J’ai attendu jusqu’à présent, mon adoré, pour t’écrire tout d’une haleine combien je t’aime, comment je t’aime et combien tu es la vie de ma vie et l’âme de mon âme. Je te remercie à genoux, mon Toto, de la preuve de confiance que tu m’as donnéea, je n’en suis pas indigne vab, et tu sais que depuis sept ans j’avais accepté le secret et la parole donnée ? Mais après cette nouvelle démarche [1] je ne pouvais plus le supporter et tu ne devais plus me rien lâcher. Tu l’as bien compris, mon généreux Toto, et je t’en remercie du fond de l’âme. Ta confidence m’engage plus que le secret et je te promets de ne jamais en abuser. Aime-moi mon bien-aimé car je t’aime bien plus que tout ce que tu peux imaginer et souhaiter. Je baise tes chers petits pieds. Si je ne craignais pas de faire un jeu de mots ridicule je te dirai que j’ai payé le bottier tantôt : c’était bien ce que nous avions compté : 86 F., j’en ai le reçu dans mon tiroir. Je vais écrire tout à l’heure à Mme Lanvin pour l’avertir que je l’attends sans faute samedi dans la matinée. J’écrirai aussi à Mlle Hureau et à ma fille, ces deux dernières lettres me pèsent sur la conscience et m’ennuient plus que je ne puis dire, c’est beaucoup. Après dîner, je copierai tes adorables petits gribouillis, je commence déjà à tirer la langue car il me semble que je touche bientôt à la fin de mon petit album. Je ne vois rien venir pour le remplacer, je voudrais avoir un grenier d’abondance de toutes tes admirables poésies ; et dans tes poésies, je comprends tout : vers et prose, tout depuis le pâté jusqu’à la barre, depuis pater jusqu’à amen.
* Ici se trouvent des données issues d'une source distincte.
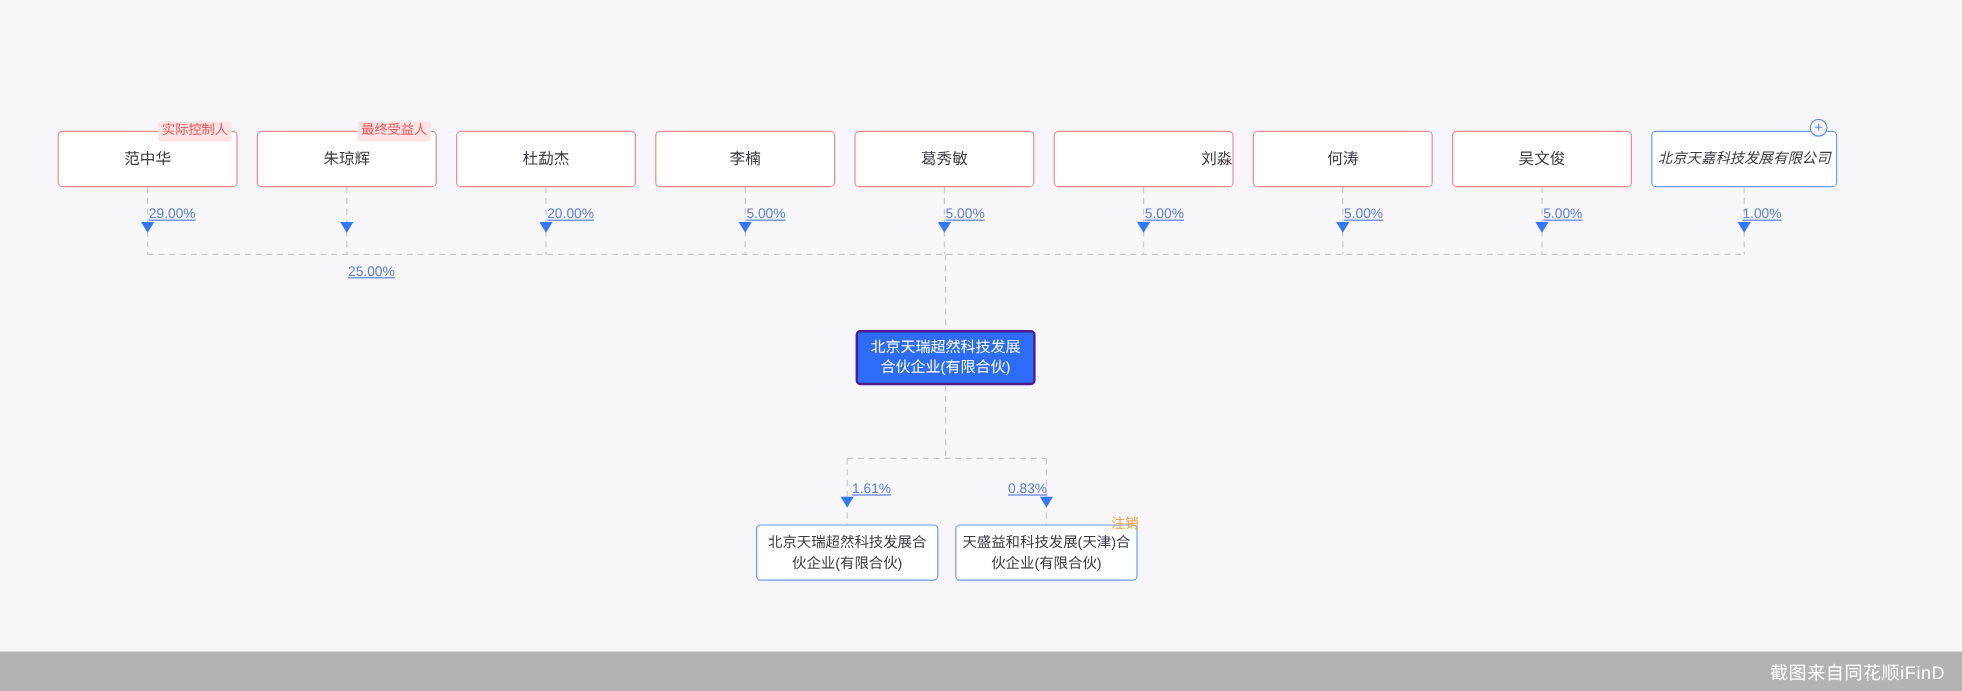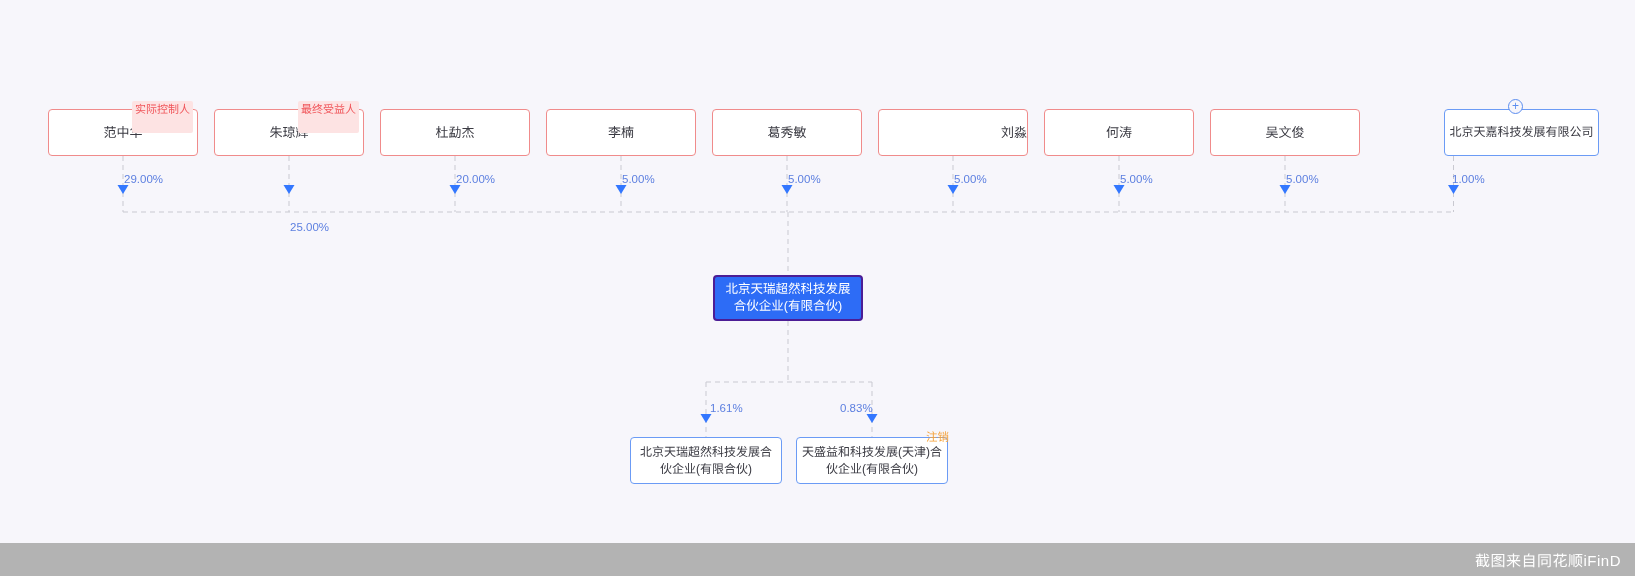--- a/index.html
+++ b/index.html
@@ -110,7 +110,7 @@
     color: #f0565b;
     font-size: 11px;
     line-height: 17px;
-    height: 32px;
+    height: 17px;
     padding: 0 3px;
     white-space: nowrap;
     border-radius: 2px;

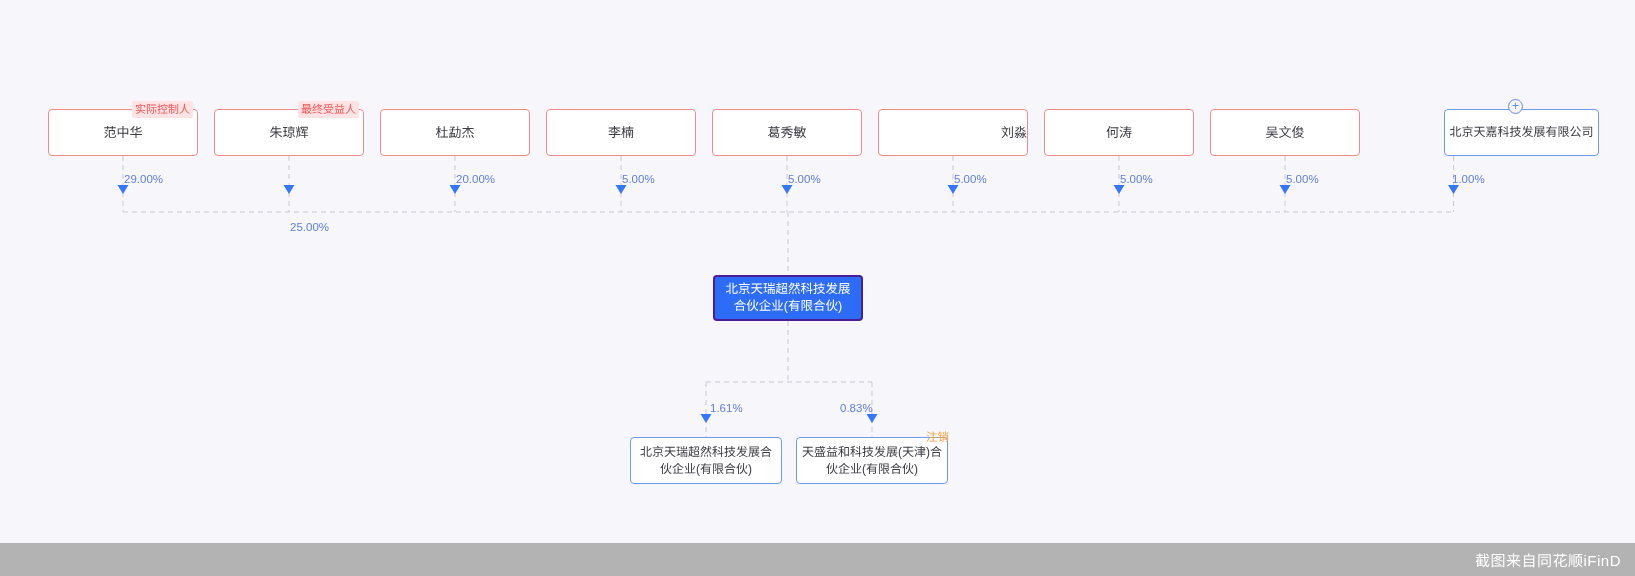--- a/index.html
+++ b/index.html
@@ -249,7 +249,7 @@
       <div class="node node-person" style="left: 1210px;">
         <span class="node-label">吴文俊</span>
       </div>
-      <div class="node node-company-blue-outline" style="left: 1444px;">
+      <div class="node node-company-blue-outline" style="left: 1376px; font-style: italic;">
         <span class="node-label">北京天嘉科技发展有限公司</span>
       </div>
     </div>

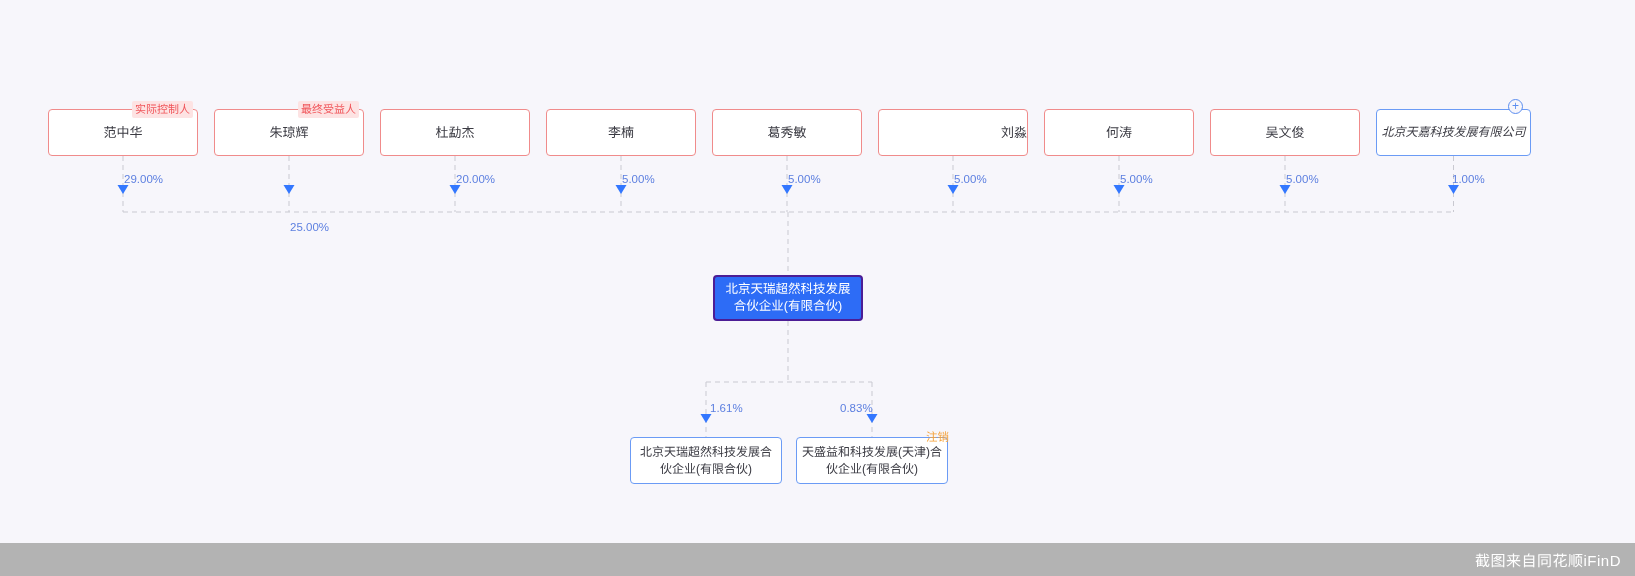--- a/index.html
+++ b/index.html
@@ -154,6 +154,7 @@
     font-size: 11.5px;
     color: #5c7fe0;
     white-space: nowrap;
+    text-decoration: underline;
   }
   .pct-top { top: 173px; }
   .pct-bottom { top: 402px; }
Tout est de la poésie depuis tes chers petits pieds jusqu’à tes beaux cheveux, tout est poésie. Mon Dieu que je voudrais savoir écrire et que je comprends bien le désespoir de RICHI quand je sens le besoin de traduire par des mots les admirations passionnées qui m’emplissent le cœur. Je donnerais jusqu’à la dernière gouttec de mon sang pour un peu d’esprit. En attendant je te donne tout mon moi en bloc, corps et âme. Fais-en ce que tu voudras, je ne me réserve rien que le droit de t’adorer.
Tu sais, mon cher petit homme, que voici deux déjeuners auxquels je n’ai pas pris part ? Je te prie donc de les considérer comme non avenus et de me les rendre dans le plus bref délai car j’ai un furieux appétit mélangé d’une soif ardente que vous seul pouvez étancher. Venez donc très tôt et taillez au plus vite nos culottes. J’en suis très pressée. Baise-moi, je t’aime.

Juliette

BnF, Mss, NAF 16341, f. 82-83
Transcription de Chantal Brière

a) « donné ».
b) « vas ».
c) « goute ».

Notes

[1Victor Hugo a souscrit une police d’assurance sur la vie.